═════ Records shown

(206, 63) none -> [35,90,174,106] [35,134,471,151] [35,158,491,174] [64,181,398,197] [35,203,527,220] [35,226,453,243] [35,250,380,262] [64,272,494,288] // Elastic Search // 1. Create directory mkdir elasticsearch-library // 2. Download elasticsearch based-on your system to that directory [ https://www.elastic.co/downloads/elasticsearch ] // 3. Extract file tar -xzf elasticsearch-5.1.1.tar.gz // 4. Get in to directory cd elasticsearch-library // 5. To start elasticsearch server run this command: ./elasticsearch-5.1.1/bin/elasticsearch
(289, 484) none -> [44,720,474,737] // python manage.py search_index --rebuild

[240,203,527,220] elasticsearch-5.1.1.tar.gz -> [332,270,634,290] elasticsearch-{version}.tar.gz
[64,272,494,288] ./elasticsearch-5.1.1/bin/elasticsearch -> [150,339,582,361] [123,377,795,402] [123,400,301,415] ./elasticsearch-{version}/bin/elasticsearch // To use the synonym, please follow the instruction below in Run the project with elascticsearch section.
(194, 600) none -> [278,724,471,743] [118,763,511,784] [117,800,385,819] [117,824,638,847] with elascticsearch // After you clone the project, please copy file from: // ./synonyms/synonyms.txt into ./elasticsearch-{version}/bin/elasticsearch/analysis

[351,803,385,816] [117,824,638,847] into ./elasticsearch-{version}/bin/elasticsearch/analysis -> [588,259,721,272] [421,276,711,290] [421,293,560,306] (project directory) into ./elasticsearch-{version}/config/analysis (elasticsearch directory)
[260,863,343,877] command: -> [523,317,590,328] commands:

══════════

Task directions: Return the lines above, from the one containing "(194, 600) none" to the end, exactly as they stand.

Answer to this problem:
(194, 600) none -> [278,724,471,743] [118,763,511,784] [117,800,385,819] [117,824,638,847] with elascticsearch // After you clone the project, please copy file from: // ./synonyms/synonyms.txt into ./elasticsearch-{version}/bin/elasticsearch/analysis

[351,803,385,816] [117,824,638,847] into ./elasticsearch-{version}/bin/elasticsearch/analysis -> [588,259,721,272] [421,276,711,290] [421,293,560,306] (project directory) into ./elasticsearch-{version}/config/analysis (elasticsearch directory)
[260,863,343,877] command: -> [523,317,590,328] commands:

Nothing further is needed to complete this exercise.